Test-Time Adaptation with CLIP Reward for Zero-Shot Generalization in Vision-Language Models

Shuai Zhao1,3, Xiaohan Wang2, Linchao Zhu2, Yi Yang2

1 ReLER Lab, AAII, University of Technology Sydney, 1 ReLER Lab, CCAI, Zhejiang University, 3 Baidu Inc.

paper   code

Abstract: One fascinating aspect of pre-trained vision-language models~(VLMs) learning under language supervision is their impressive zero-shot generalization capability. However, this ability is hindered by distribution shifts between the training and testing data. Previous test time adaptation~(TTA) methods for VLMs in zero-shot classification rely on minimizing the entropy of model outputs, tending to be stuck in incorrect model predictions. In this work, we propose TTA with feedback to rectify the model output and prevent the model from becoming blindly confident.

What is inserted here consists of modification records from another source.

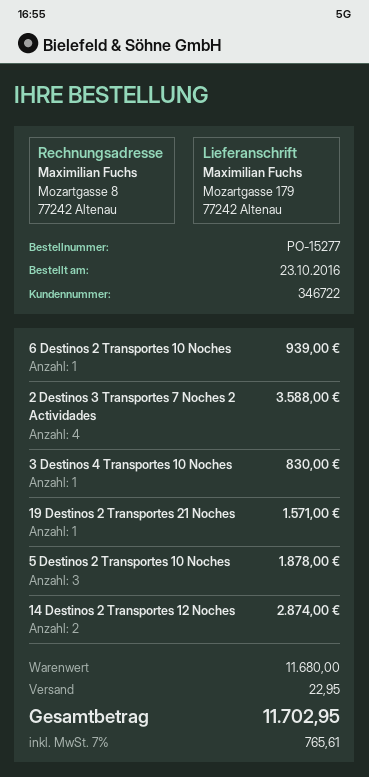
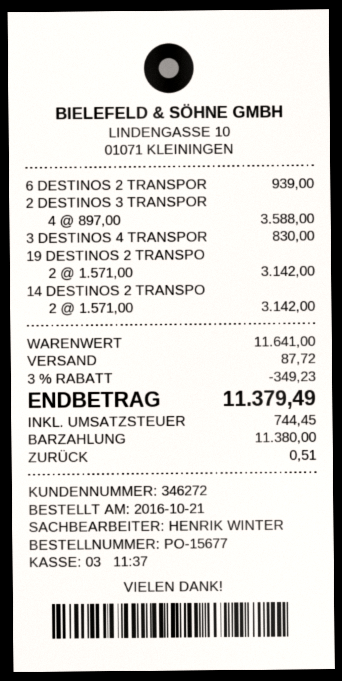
order number: PO-15277 -> PO-15677
order date: 2016-10-23 -> 2016-10-21
customer number: 346722 -> 346272
19 Destinos 2 Transportes 21 Noches: 1 for 1571.00 -> 2 for 3142.00
5 Destinos 2 Transportes 10 Noches: 3 for 1878.00 -> none
14 Destinos 2 Transportes 12 Noches: 2 for 2874.00 -> 2 for 3142.00
subtotal: 11680.00 -> 11641.00
discount: none -> 3% = 349.23
shipping: 22.95 -> 87.72
tax: 765.61 -> 744.45
total: 11702.95 -> 11379.49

Specifically, a CLIP model is adopted as the reward model during TTA and provides feedback for the VLM. Given a single test sample, the VLM is forced to maximize the CLIP reward between the input and sampled results from the VLM output distribution. The proposed reinforcement learning with CLIP feedback~(RLCF) framework is highly flexible and universal. Beyond the classification task, with task-specific sampling strategies and a proper reward baseline choice, RLCF can be easily extended to not only discrimination tasks like retrieval but also generalization tasks like image captioning, improving the zero-shot generalization capacity of VLMs. According to the characteristics of these VL tasks, we build different fully TTA pipelines with RLCF to improve the zero-shot generalization ability of various VLMs. Extensive experiments along with promising empirical results demonstrate the effectiveness of RLCF.

Reinforcement learning with CLIP feedback

We design a general TTA pipeline with CLIP feedback for different vision-language tasks. Our goal is to maximize the CLIP reward for each test sample. We use the average CLIP score of sampled image-text pairs as the baseline for the reward function. The CLIP(t,v) function returns the similarity score of the text t and image v.

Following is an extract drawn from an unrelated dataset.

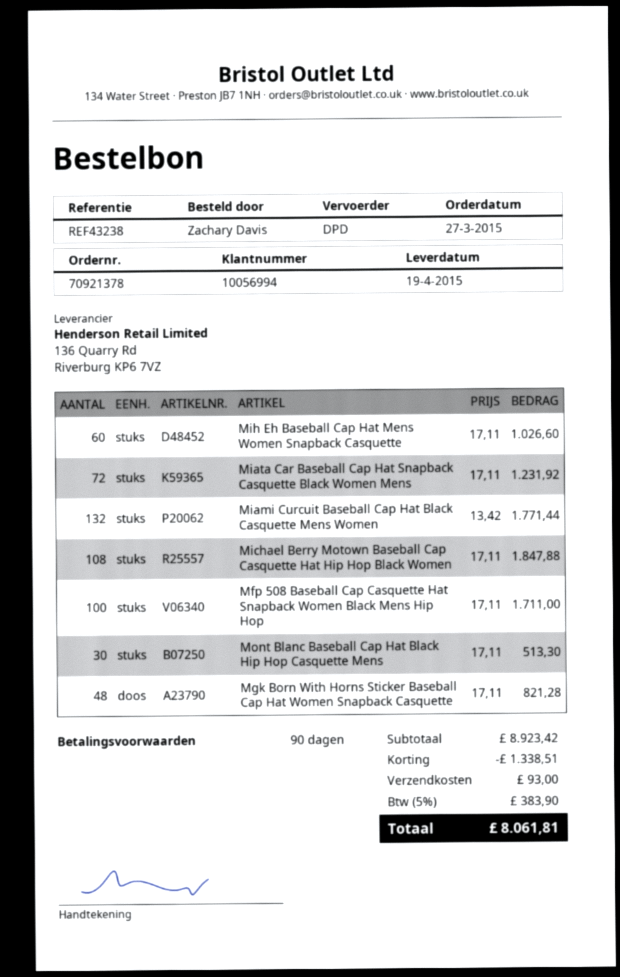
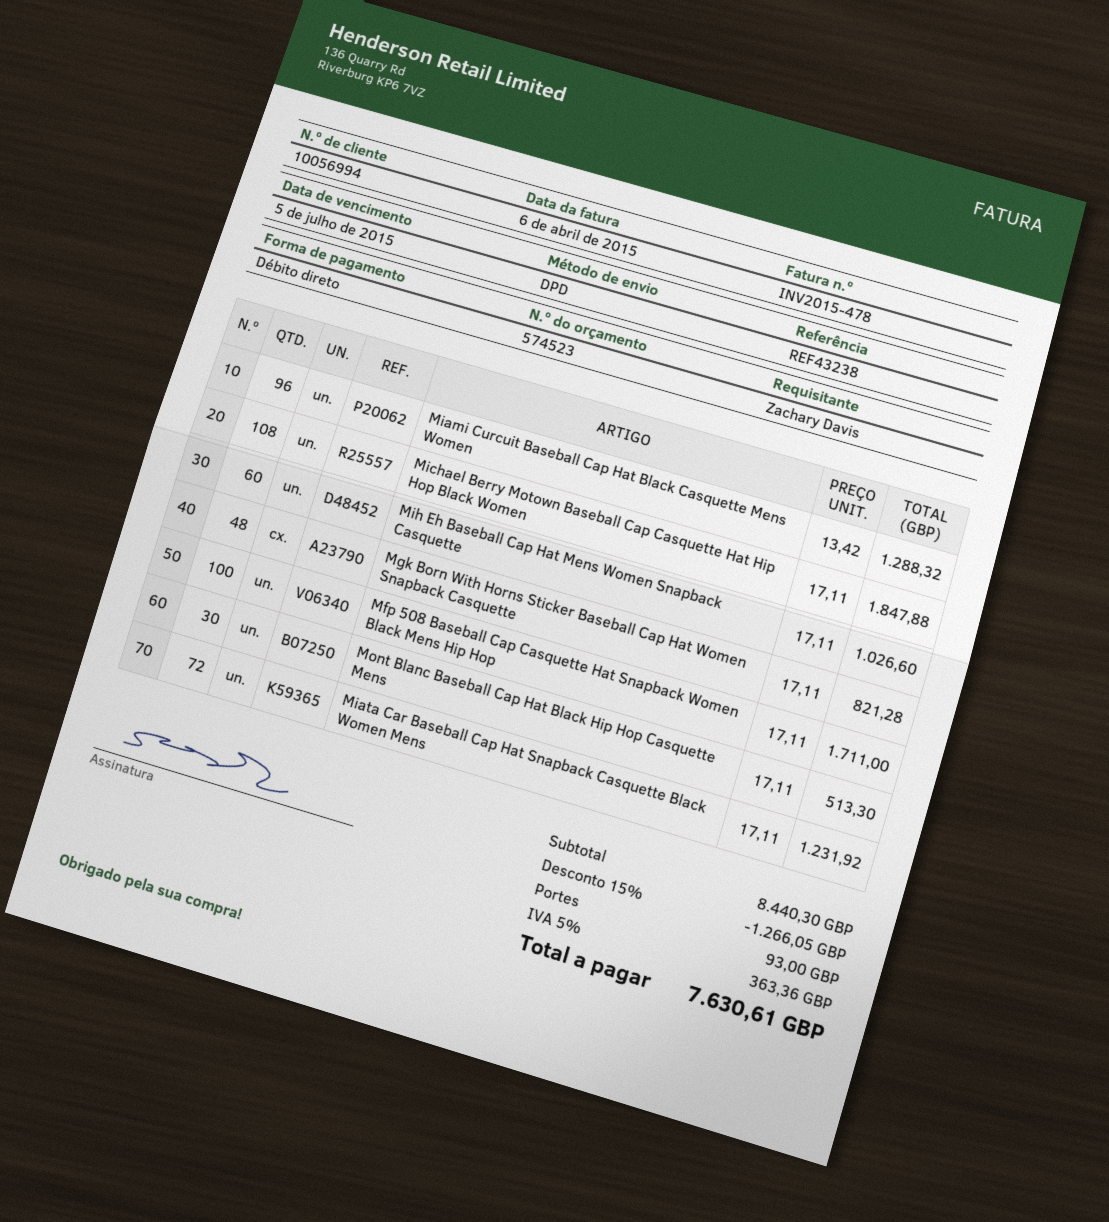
Miami Curcuit Baseball Cap Hat Black Casquette Mens Women: 132 x 13.42 = 1771.44 -> 96 x 13.42 = 1288.32
subtotal: 8923.42 -> 8440.30
discount: 1338.51 -> 1266.05
tax: 5% = 383.90 -> 5% = 363.36
total: 8061.81 -> 7630.61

Figure 1. Reinforcement learning with CLIP feedback (RLCF).

Figure 2 presents an example of our CLIP reward, which uses the average score of image-text pairs as the baseline. A positive score for an image-text pair indicates that CLIP ranks their similarity higher than the average among the sampled pairs. During TTA, the VL model aims to produce a high positive score and avoid producing results with negative scores.

Figure 2. An example of CLIP reward.


Task-specific fully test-time adaptation with RLCF

The RLCF method described above is general and applicable to various multi-modal tasks. However, the VL models and sampling strategies differ across tasks. Next, we will introduce our task-specific fully TTA frameworks.

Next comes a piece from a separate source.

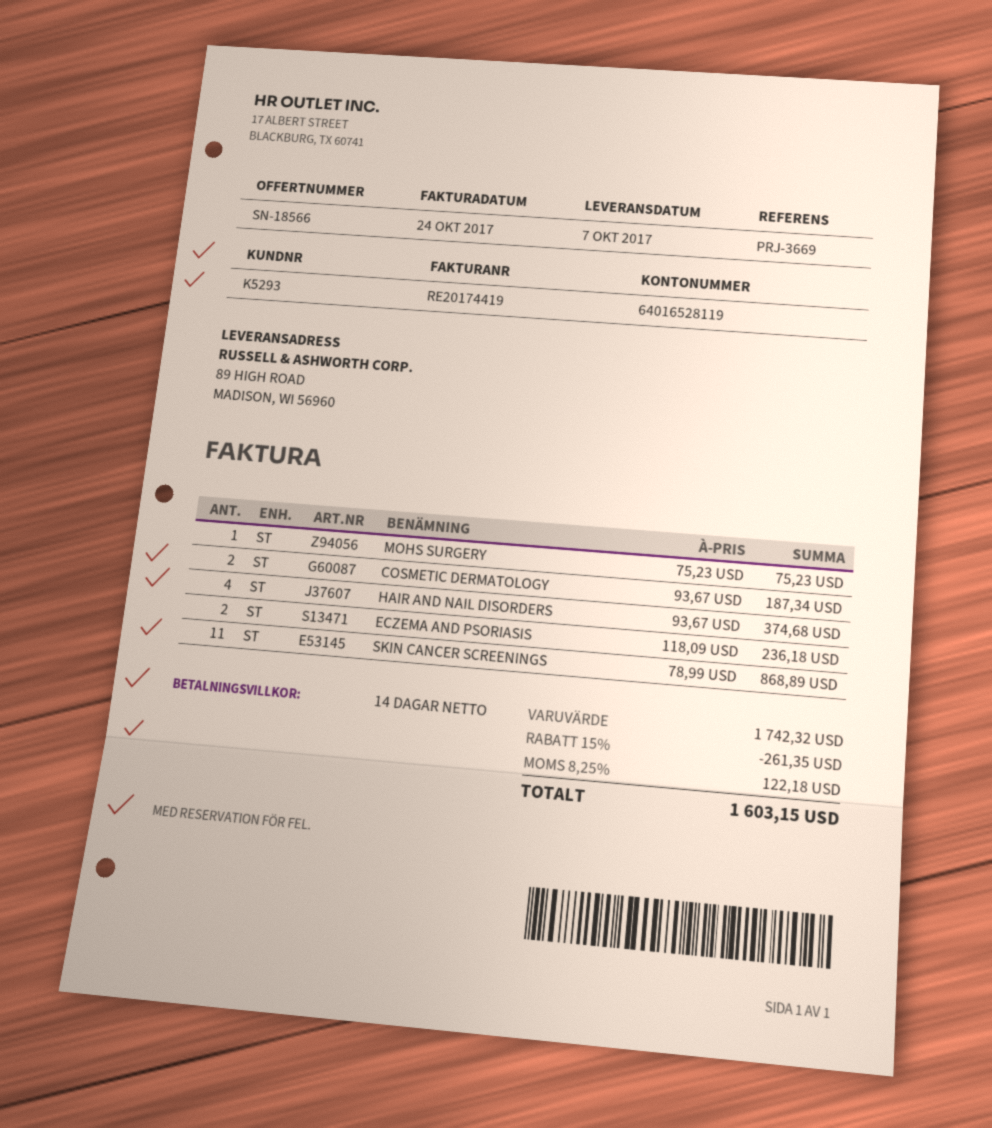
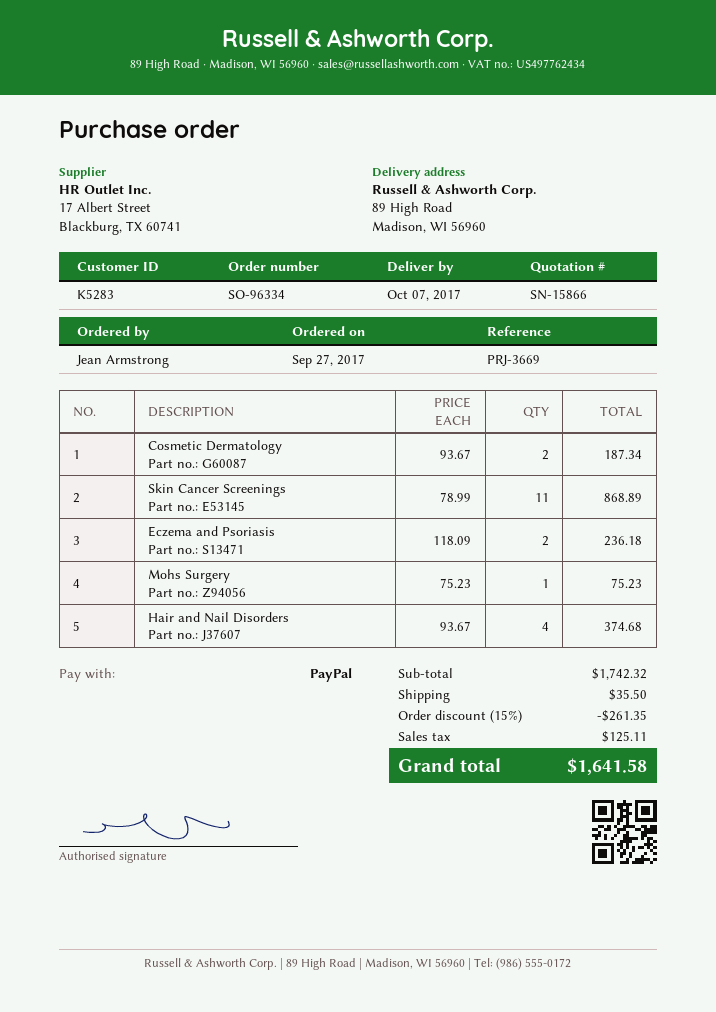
quote number: SN-18566 -> SN-15866
customer number: K5293 -> K5283
shipping: none -> 35.50
tax: 122.18 -> 125.11
total: 1603.15 -> 1641.58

Image classification on out-of-distribution (OOD) data

Figure 3 illustrates the fully TTA pipeline for image classification with RLCF. For convenience, we just choose CLIP as the classifier.

Figure 3. Fully test-time adaptation for image classification with CLIP reward. Left: test-time image encoder tuning. Right: test-time prompt tuning. The pipelines of the two are the same except for the learnable parameters. A single test image is first augmented to produce multiple views, then only confident views with low-entropy predictions are selected. For each selected view, we sample the top-K classes, calculate their rewards, and update the parameters using policy gradient.


Zero-shot image-text retrieval

The fully TTA pipeline for retrieval with RLCF is presented in Figure 4. CLIP serves as the zero-shot retrieval model. During TTA for text-to-image retrieval, the image encoder remains fixed, while the text encoder is frozen in the other case. This avoids redundant feature computation for the numerous images or text in the candidate set.

Figure 4. Fully test-time adaptation for image-text retrieval with CLIP reward.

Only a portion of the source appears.